(Beginning of PROVIDED ENTRIES)

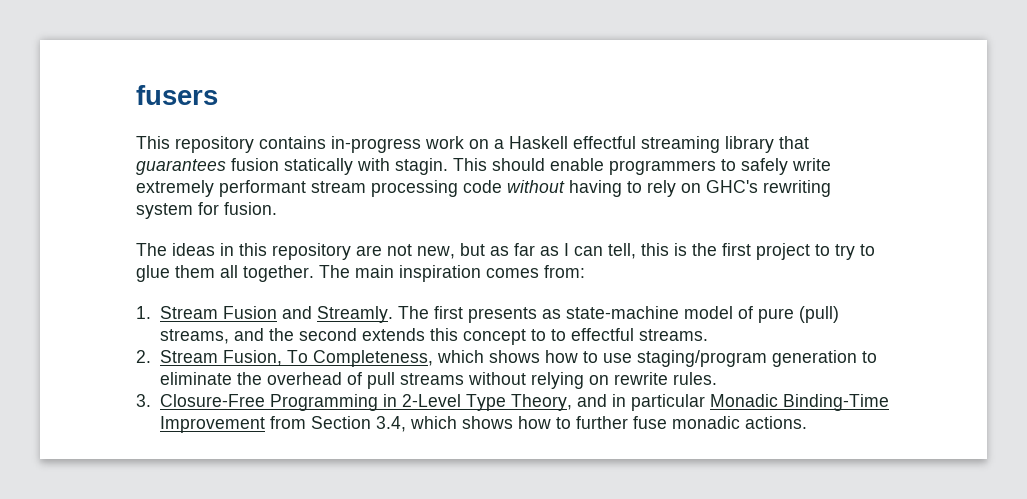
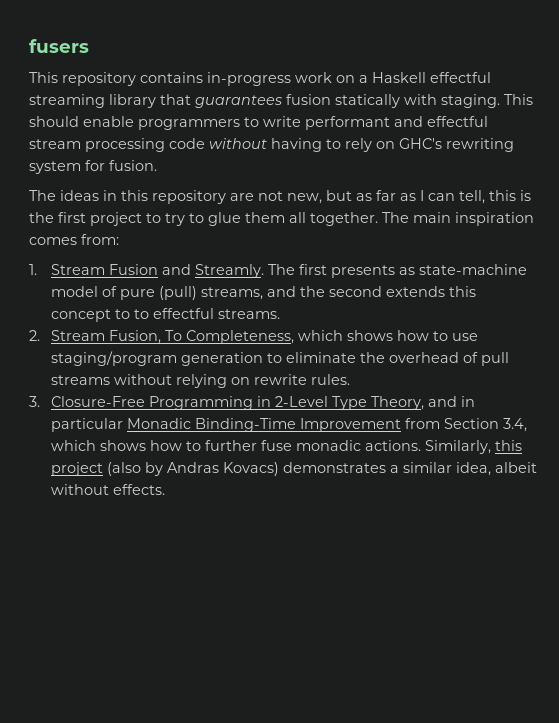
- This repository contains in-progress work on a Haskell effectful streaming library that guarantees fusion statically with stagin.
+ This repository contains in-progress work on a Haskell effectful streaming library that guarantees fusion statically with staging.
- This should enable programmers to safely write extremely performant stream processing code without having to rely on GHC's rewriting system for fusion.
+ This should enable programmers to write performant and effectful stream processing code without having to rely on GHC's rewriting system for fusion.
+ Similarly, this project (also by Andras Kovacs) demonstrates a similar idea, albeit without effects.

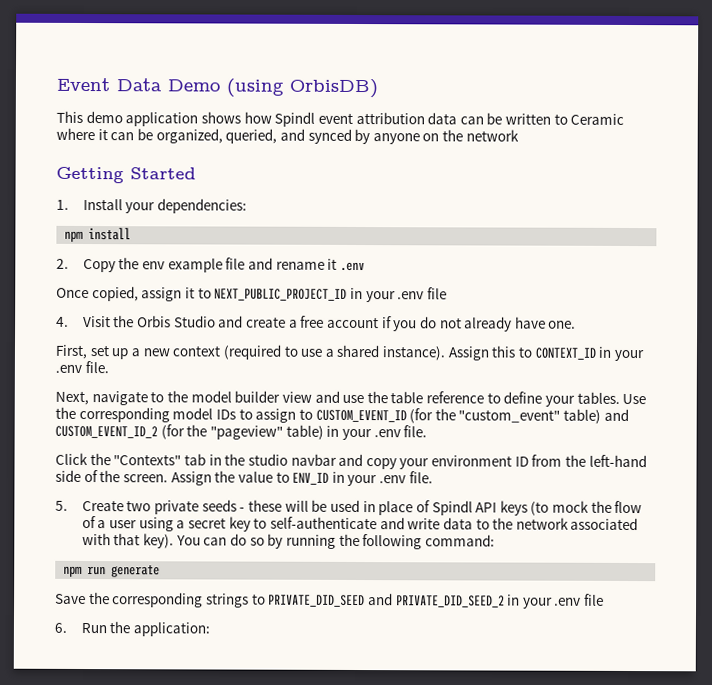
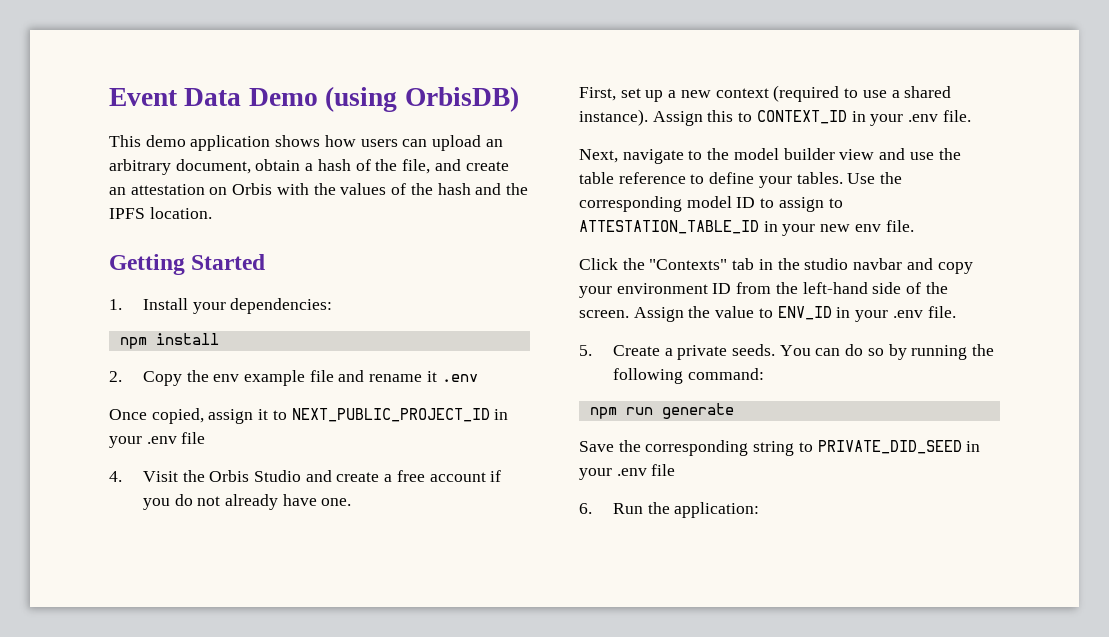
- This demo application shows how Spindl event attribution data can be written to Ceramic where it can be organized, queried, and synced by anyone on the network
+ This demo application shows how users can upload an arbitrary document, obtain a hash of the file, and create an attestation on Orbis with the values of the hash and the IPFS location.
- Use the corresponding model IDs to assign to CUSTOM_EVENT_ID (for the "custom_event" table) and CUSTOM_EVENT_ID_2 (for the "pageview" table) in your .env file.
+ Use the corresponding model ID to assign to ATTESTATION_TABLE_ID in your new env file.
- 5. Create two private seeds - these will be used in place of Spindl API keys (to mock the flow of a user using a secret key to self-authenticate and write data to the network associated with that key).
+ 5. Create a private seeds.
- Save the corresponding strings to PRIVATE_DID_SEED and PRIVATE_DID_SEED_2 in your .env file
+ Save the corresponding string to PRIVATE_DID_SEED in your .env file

(End of PROVIDED ENTRIES)

Please return all lines in the material above that include the word "programmers".

- This should enable programmers to safely write extremely performant stream processing code without having to rely on GHC's rewriting system for fusion.
+ This should enable programmers to write performant and effectful stream processing code without having to rely on GHC's rewriting system for fusion.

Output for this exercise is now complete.